Charlie Smith

Brandon Dill

He’s owned Wiles-Smith Drug Store — “the Union Avenue Country Club” — since 1967. Between filling prescriptions and serving the finest milkshake in the Mid-South, Charlie Smith has done much to shape the way Memphians live. Like It’s a Wonderful Life? Charlie is this city’s Mr. Gower.

The customer comes first” seems to have become an old-fashioned mantra. But this is policy at Wiles-Smith, right?

That’s the only way I know. When I went to pharmacy school, you were taught that the patient was always right. You filled their prescription, you talked to them about their family, you delivered the prescription to them. Consequently, I’m still practicing pharmacy the old-fashioned way, but with new-age insurance plans.

Why have soda fountains disappeared. . . and what keeps yours thriving?

When I got out of school, they started telling us that fountains weren’t supposed to be in drugstores. When Mr. Wiles opened this store, there were 144 drugstores in the city of Memphis — little independents — and probably 100 of them had soda fountains. Mr. Wiles told me that you don’t make any money with a fountain, but you get people to come in.

Tell us about some of your regulars. They go back generations, don’t they?

I have a dozen third-generation families that still deal with me, one may be four generations. And remember, for a long time I didn’t take insurance . . . didn’t work with my way of running a drugstore.

You still deliver prescriptions to customers. Some of your competition would laugh at a request for home delivery.

For my regular customers, we go as far as Collierville and Oakland.

You have a stuffed porcupine on a shelf near the checkout counter. What’s its story?

It came out of a bar at Overton Square, the Looking Glass. A friend of mine and I took it to a wedding reception one time as a gift. Left it on the table for the bride and groom. But I ended up with it. It’s been here 25 years.

The debate over health care — and the government’s role in such — has consumed congress of late. What’s a possible solution?

I’m really not smart enough to know. It’s certainly not working. The only people it works for is businesses that do eight times as much volume as I do, or businesses connected with a third party, those doing their own wholesaling and receiving kickbacks from pharmacy benefit managers who handle their insurance program.

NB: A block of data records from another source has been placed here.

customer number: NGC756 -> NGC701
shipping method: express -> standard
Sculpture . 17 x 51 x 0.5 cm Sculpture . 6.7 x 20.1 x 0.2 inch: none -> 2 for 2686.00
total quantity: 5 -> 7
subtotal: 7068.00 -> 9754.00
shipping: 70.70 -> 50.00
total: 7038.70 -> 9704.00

Would a “public option” help smaller, independent drugstores?

Not at all. That’s more or less what we have now. Let the market take care of things. Manufacturers, insurance companies, and wholesalers are the only ones really making any money these days.

Are patients aware of how much they can save using generic drugs?

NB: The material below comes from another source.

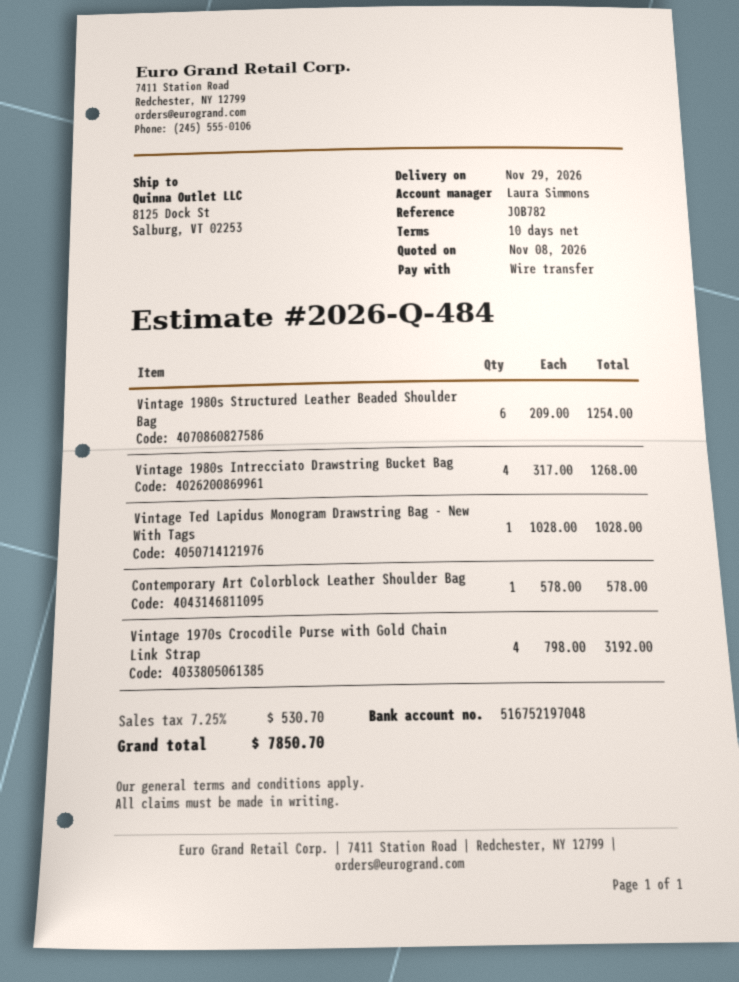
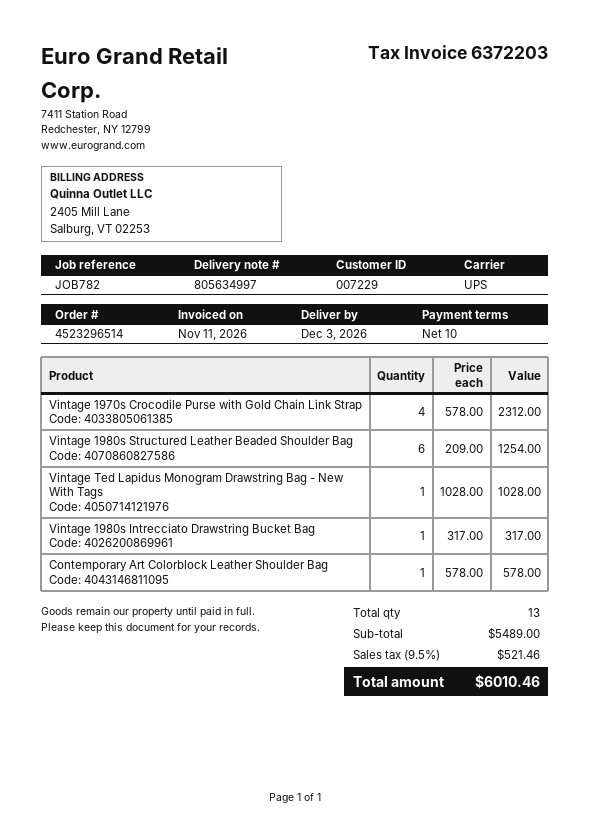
delivery date: 2026-11-29 -> 2026-12-03
Vintage 1980s Intrecciato Drawstring Bucket Bag: 4 x 317.00 = 1268.00 -> 1 x 317.00 = 317.00
Vintage 1970s Crocodile Purse with Gold Chain Link Strap: 4 x 798.00 = 3192.00 -> 4 x 578.00 = 2312.00
tax: 7.25% = 530.70 -> 9.5% = 521.46
total: 7850.70 -> 6010.46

With some, you really don’t save that much. Used to be, you’d have ten generic companies call you, ask what you’re paying for a medication, and say, “We can beat that.” Now, you’ll only have two or three generic companies that have it, and they’ll all be about the same unless they have a contract with a big wholesaler.

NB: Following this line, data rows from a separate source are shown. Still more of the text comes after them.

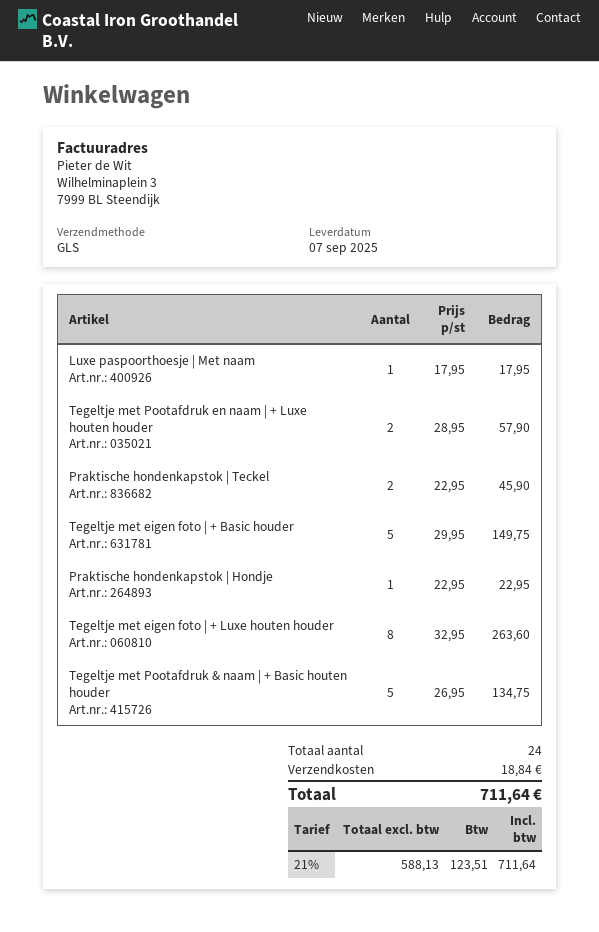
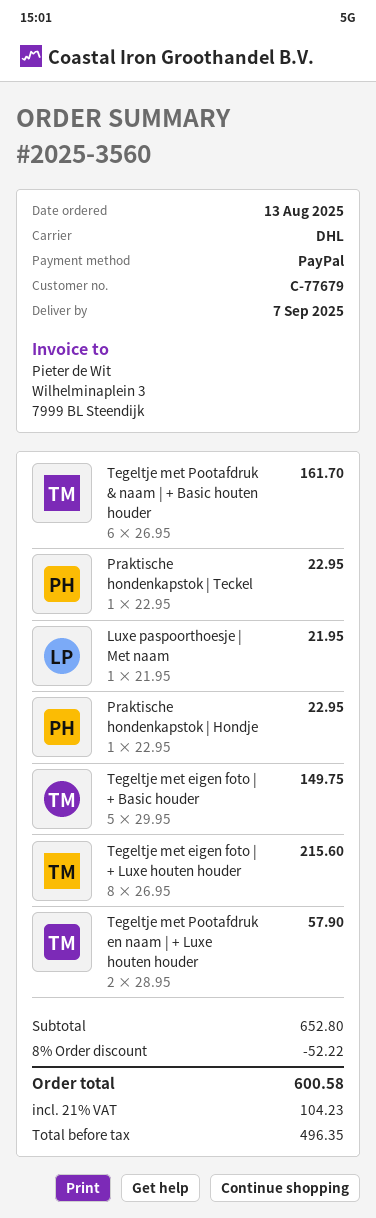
shipping method: GLS -> DHL
Luxe paspoorthoesje | Met naam: 1 x 17.95 = 17.95 -> 1 x 21.95 = 21.95
Praktische hondenkapstok | Teckel: 2 x 22.95 = 45.90 -> 1 x 22.95 = 22.95
Tegeltje met eigen foto | + Luxe houten houder: 8 x 32.95 = 263.60 -> 8 x 26.95 = 215.60
Tegeltje met Pootafdruk & naam | + Basic houten houder: 5 x 26.95 = 134.75 -> 6 x 26.95 = 161.70
discount: none -> 8% = 52.22
shipping: 18.84 -> none
net: 588.13 -> 496.35
tax: 21% = 123.51 -> 21% = 104.23
total: 711.64 -> 600.58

You often bring up your mentor and former partner, Paul Wiles. Any tips of his you can share?

I still do business like I was taught. I went to pharmacy school to learn pharmacy, but I came to work at Wiles-Smith to learn how to treat people the way they want to be treated, and to give them the best possible advice I could. Tell them the truth about things. Patients would call me and they just wanted to talk about their ailment. People would call us after they went to the doctor to make sure it was okay to take a certain medicine. Everyone knew us by name.

If Mr. Wiles came back, would he recognize the drugstore?

Oh yeah, he’d recognize it. We’ve had a fire since he passed away, but it’s exactly as it was before. Now, he wouldn’t agree with getting medicine from Manila to fill a prescription for a friend of his, but he’d recognize it.